• [Aim of the task]: Nothing but an exact reproduction of the records, pictures excluded, should be returned.

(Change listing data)
=-=-=-=-=

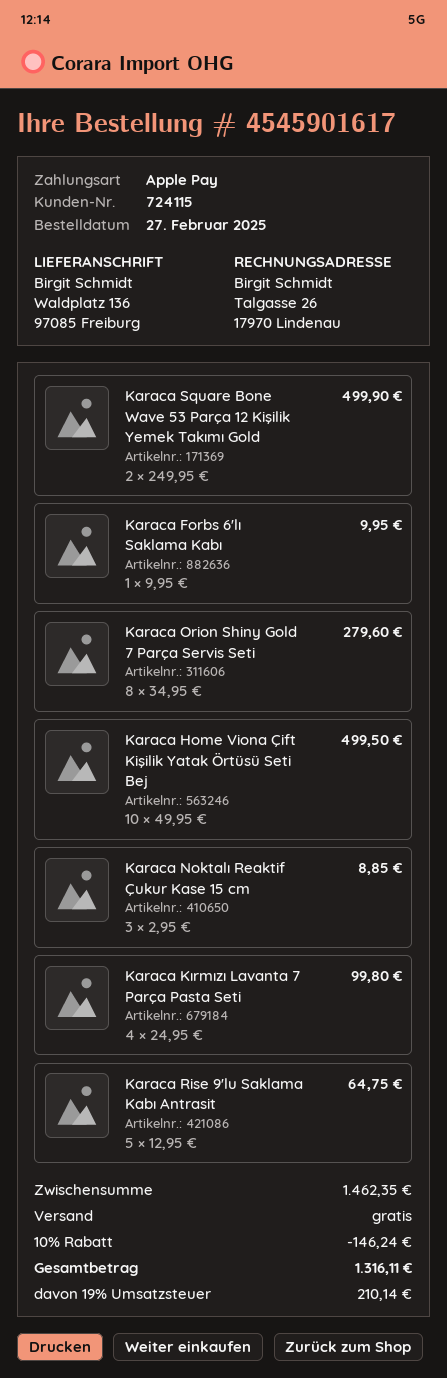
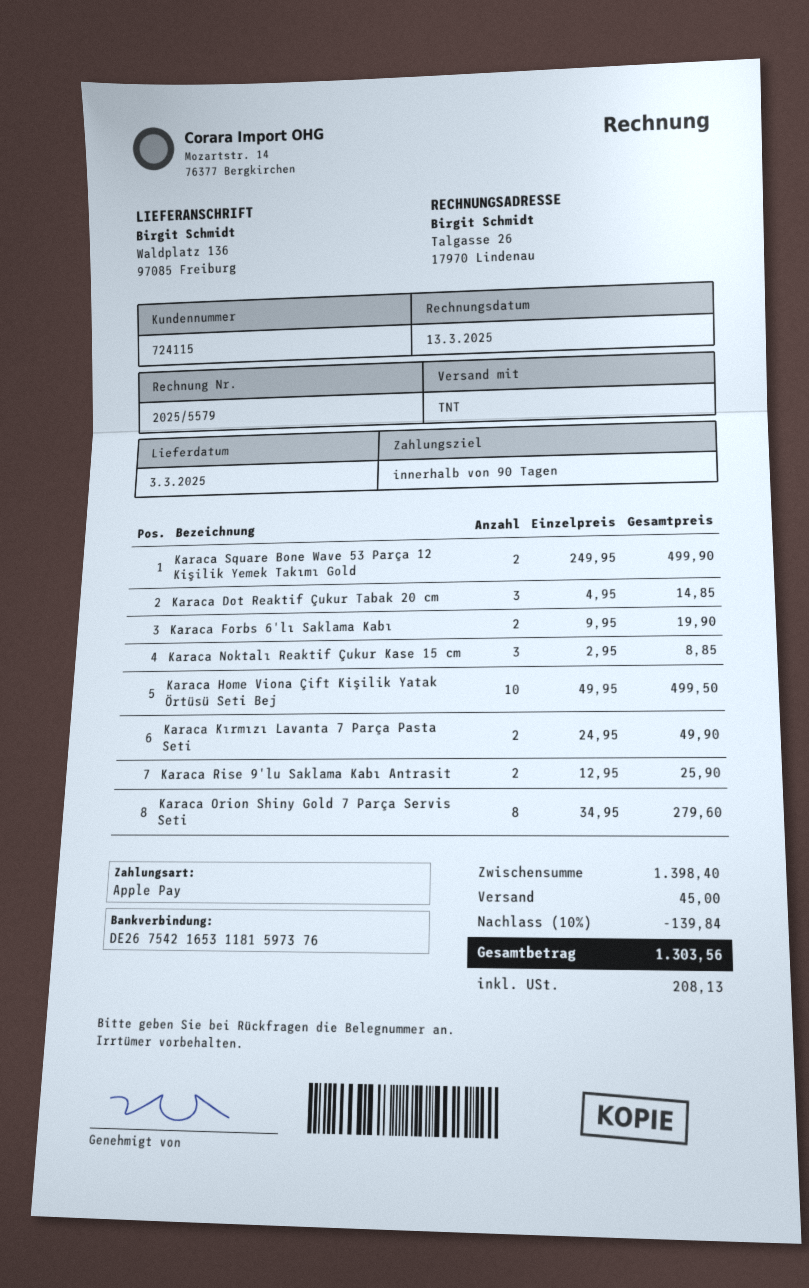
Karaca Forbs 6'lı Saklama Kabı: 1 x 9.95 = 9.95 -> 2 x 9.95 = 19.90
Karaca Kırmızı Lavanta 7 Parça Pasta Seti: 4 x 24.95 = 99.80 -> 2 x 24.95 = 49.90
Karaca Rise 9'lu Saklama Kabı Antrasit: 5 x 12.95 = 64.75 -> 2 x 12.95 = 25.90
Karaca Dot Reaktif Çukur Tabak 20 cm: none -> 3 x 4.95 = 14.85
subtotal: 1462.35 -> 1398.40
discount: 10% = 146.24 -> 10% = 139.84
shipping: 0.00 -> 45.00
tax: 210.14 -> 208.13
total: 1316.11 -> 1303.56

=-=-=-=-=

• [Result of this exercise]:
Karaca Forbs 6'lı Saklama Kabı: 1 x 9.95 = 9.95 -> 2 x 9.95 = 19.90
Karaca Kırmızı Lavanta 7 Parça Pasta Seti: 4 x 24.95 = 99.80 -> 2 x 24.95 = 49.90
Karaca Rise 9'lu Saklama Kabı Antrasit: 5 x 12.95 = 64.75 -> 2 x 12.95 = 25.90
Karaca Dot Reaktif Çukur Tabak 20 cm: none -> 3 x 4.95 = 14.85
subtotal: 1462.35 -> 1398.40
discount: 10% = 146.24 -> 10% = 139.84
shipping: 0.00 -> 45.00
tax: 210.14 -> 208.13
total: 1316.11 -> 1303.56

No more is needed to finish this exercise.